**What you are asked to do**
Every record must come back unchanged, apart from the pictures, which are dropped.

**Source data**
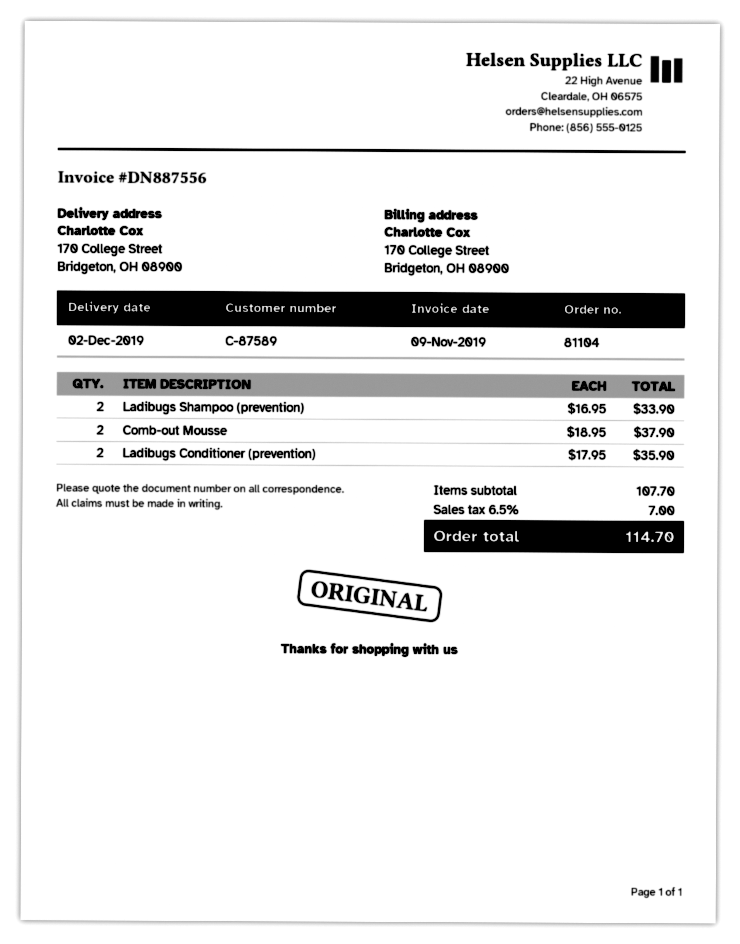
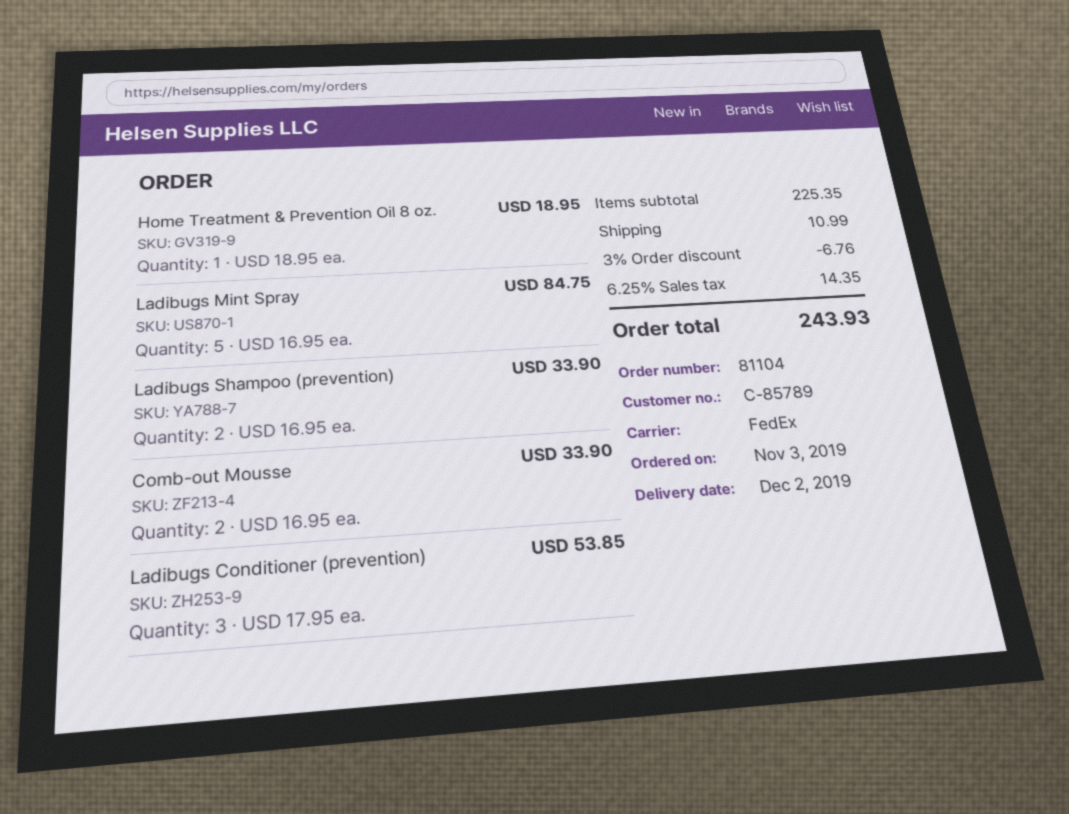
customer number: C-87589 -> C-85789
Comb-out Mousse: 2 x 18.95 = 37.90 -> 2 x 16.95 = 33.90
Ladibugs Conditioner (prevention): 2 x 17.95 = 35.90 -> 3 x 17.95 = 53.85
Home Treatment & Prevention Oil 8 oz.: none -> 1 x 18.95 = 18.95
Ladibugs Mint Spray: none -> 5 x 16.95 = 84.75
subtotal: 107.70 -> 225.35
discount: none -> 3% = 6.76
shipping: none -> 10.99
tax: 6.5% = 7.00 -> 6.25% = 14.35
total: 114.70 -> 243.93

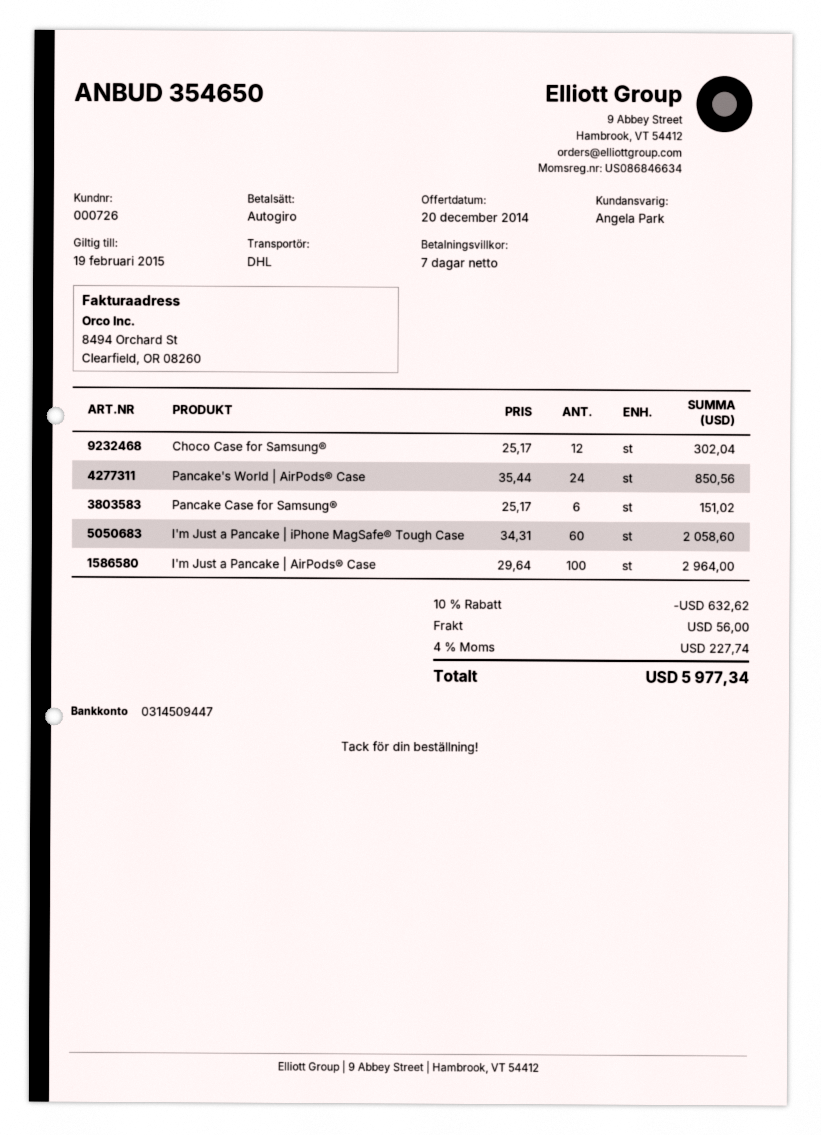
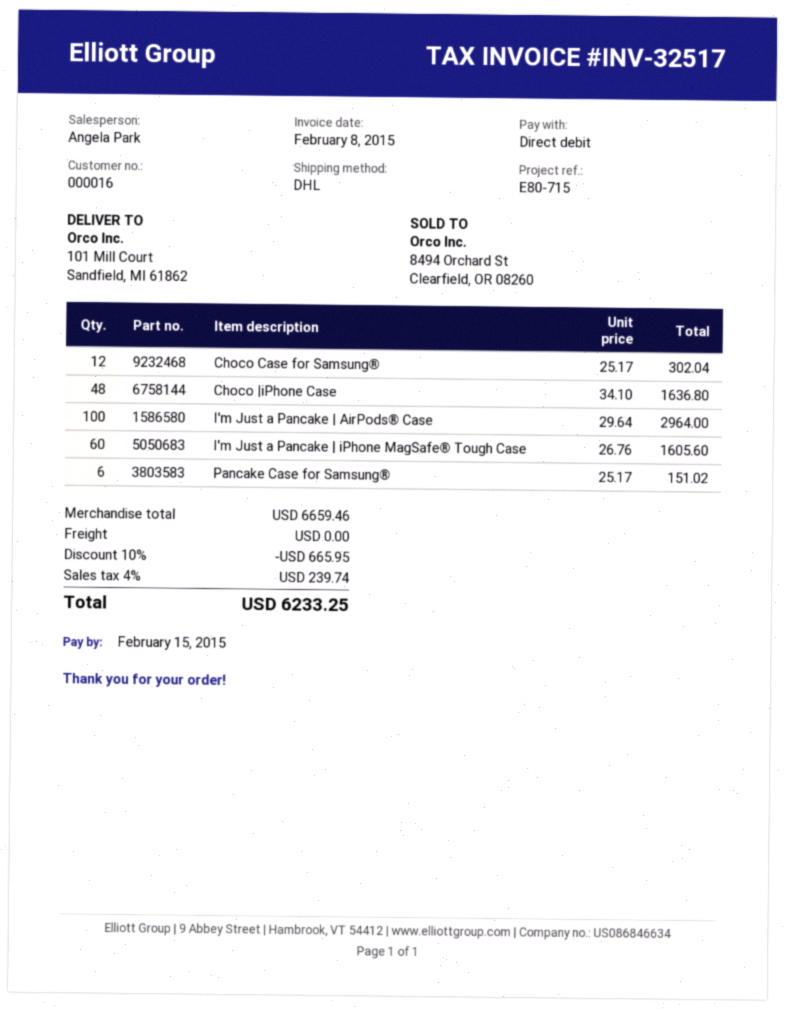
customer number: 000726 -> 000016
Pancake's World | AirPods® Case: 24 x 35.44 = 850.56 -> none
I'm Just a Pancake | iPhone MagSafe® Tough Case: 60 x 34.31 = 2058.60 -> 60 x 26.76 = 1605.60
Choco |iPhone Case: none -> 48 x 34.10 = 1636.80
discount: 10% = 632.62 -> 10% = 665.95
shipping: 56.00 -> 0.00
tax: 4% = 227.74 -> 4% = 239.74
total: 5977.34 -> 6233.25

**Answer below**
customer number: C-87589 -> C-85789
Comb-out Mousse: 2 x 18.95 = 37.90 -> 2 x 16.95 = 33.90
Ladibugs Conditioner (prevention): 2 x 17.95 = 35.90 -> 3 x 17.95 = 53.85
Home Treatment & Prevention Oil 8 oz.: none -> 1 x 18.95 = 18.95
Ladibugs Mint Spray: none -> 5 x 16.95 = 84.75
subtotal: 107.70 -> 225.35
discount: none -> 3% = 6.76
shipping: none -> 10.99
tax: 6.5% = 7.00 -> 6.25% = 14.35
total: 114.70 -> 243.93

customer number: 000726 -> 000016
Pancake's World | AirPods® Case: 24 x 35.44 = 850.56 -> none
I'm Just a Pancake | iPhone MagSafe® Tough Case: 60 x 34.31 = 2058.60 -> 60 x 26.76 = 1605.60
Choco |iPhone Case: none -> 48 x 34.10 = 1636.80
discount: 10% = 632.62 -> 10% = 665.95
shipping: 56.00 -> 0.00
tax: 4% = 227.74 -> 4% = 239.74
total: 5977.34 -> 6233.25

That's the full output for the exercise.